Studio album by King Gordy
- Released: June 24, 2003
- Studio: 54 Sound (Ferndale, MI)
- Genre: Underground hip hop; horrorcore;
- Length: 51:57
- Label: Web Entertainment
- Producer: 0-1; Bass Brothers (exec.); Blitz; Cysion; Eminem; Hex Murda; Konphlict; Luis Resto; Mike Strange; Ray Gale; Silent Riot; Steve King; The 45 King; Wayne Gerard;

King Gordy chronology
|  | The Entity (2003) | King of Horrorcore (2006) |

Singles from The Entity
- "The Pain" Released: May 6, 2003;

= The Entity (album) =

The Entity is the debut album by American underground rapper King Gordy.

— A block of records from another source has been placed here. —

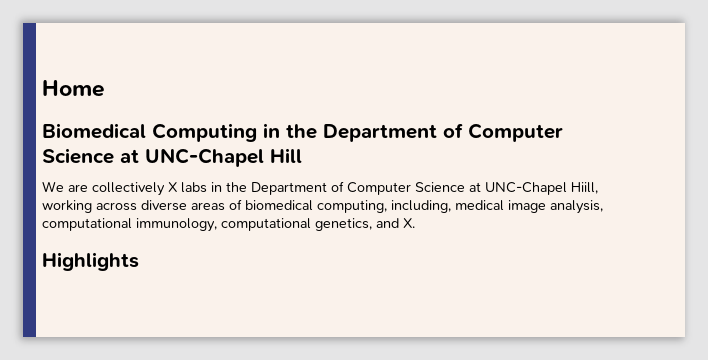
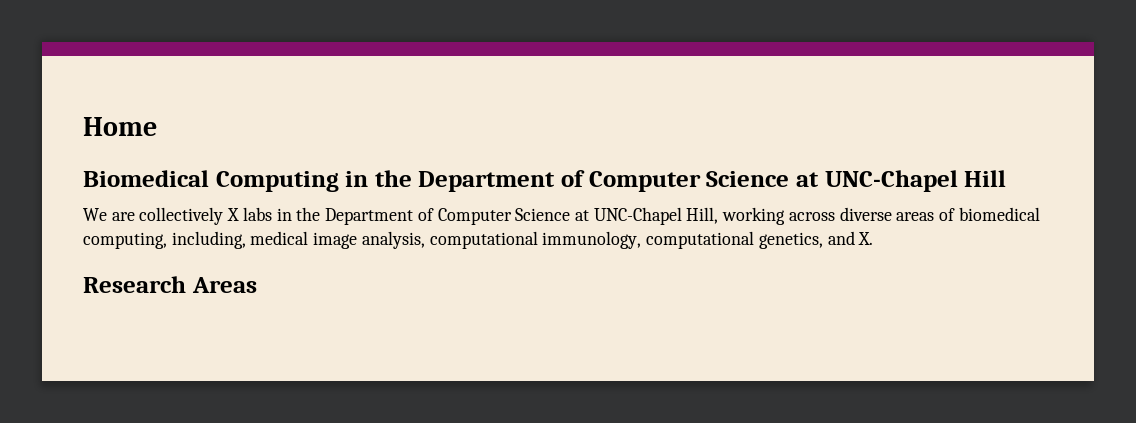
- We are collectively X labs in the Department of Computer Science at UNC-Chapel Hiill, working across diverse areas of biomedical computing, including, medical image analysis, computational immunology, computational genetics, and X.
+ We are collectively X labs in the Department of Computer Science at UNC-Chapel Hill, working across diverse areas of biomedical computing, including, medical image analysis, computational immunology, computational genetics, and X.
- Highlights
+ Research Areas

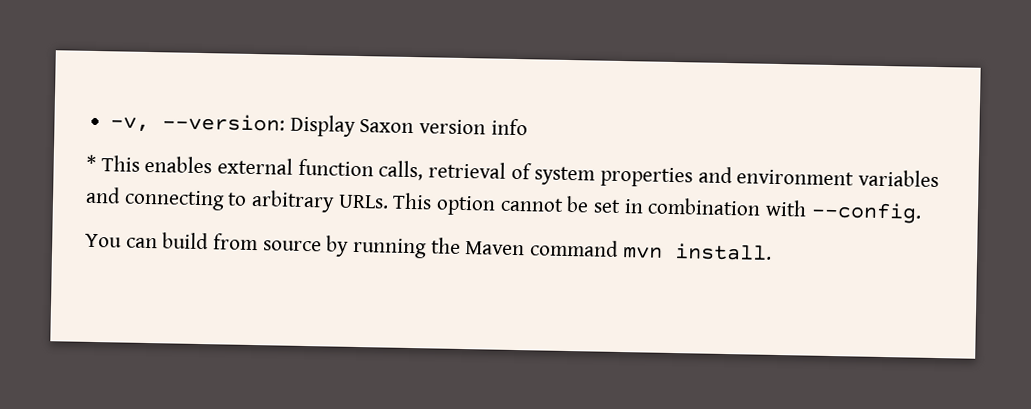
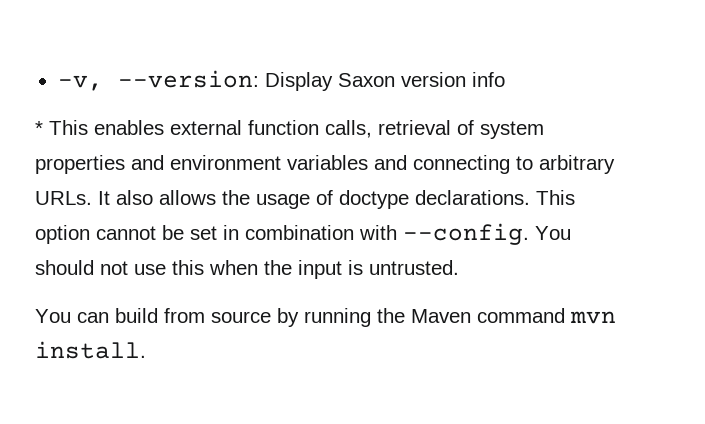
+ It also allows the usage of doctype declarations.
+ You should not use this when the input is untrusted.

It was released on June 24, 2003 via Web Entertainment. The record featured guest appearances by the likes of fellow Detroit-based rappers Bizarre, Obie Trice, and the Fat Killahz. The audio production was handled by Eminem, Luis Resto, The 45 King, the Almighty Dreadnaughtz (0-1, Blitz, Cysion, Hex Murda, Konphlict), and Bass Brothers (among others), who also served as executive producers of the album.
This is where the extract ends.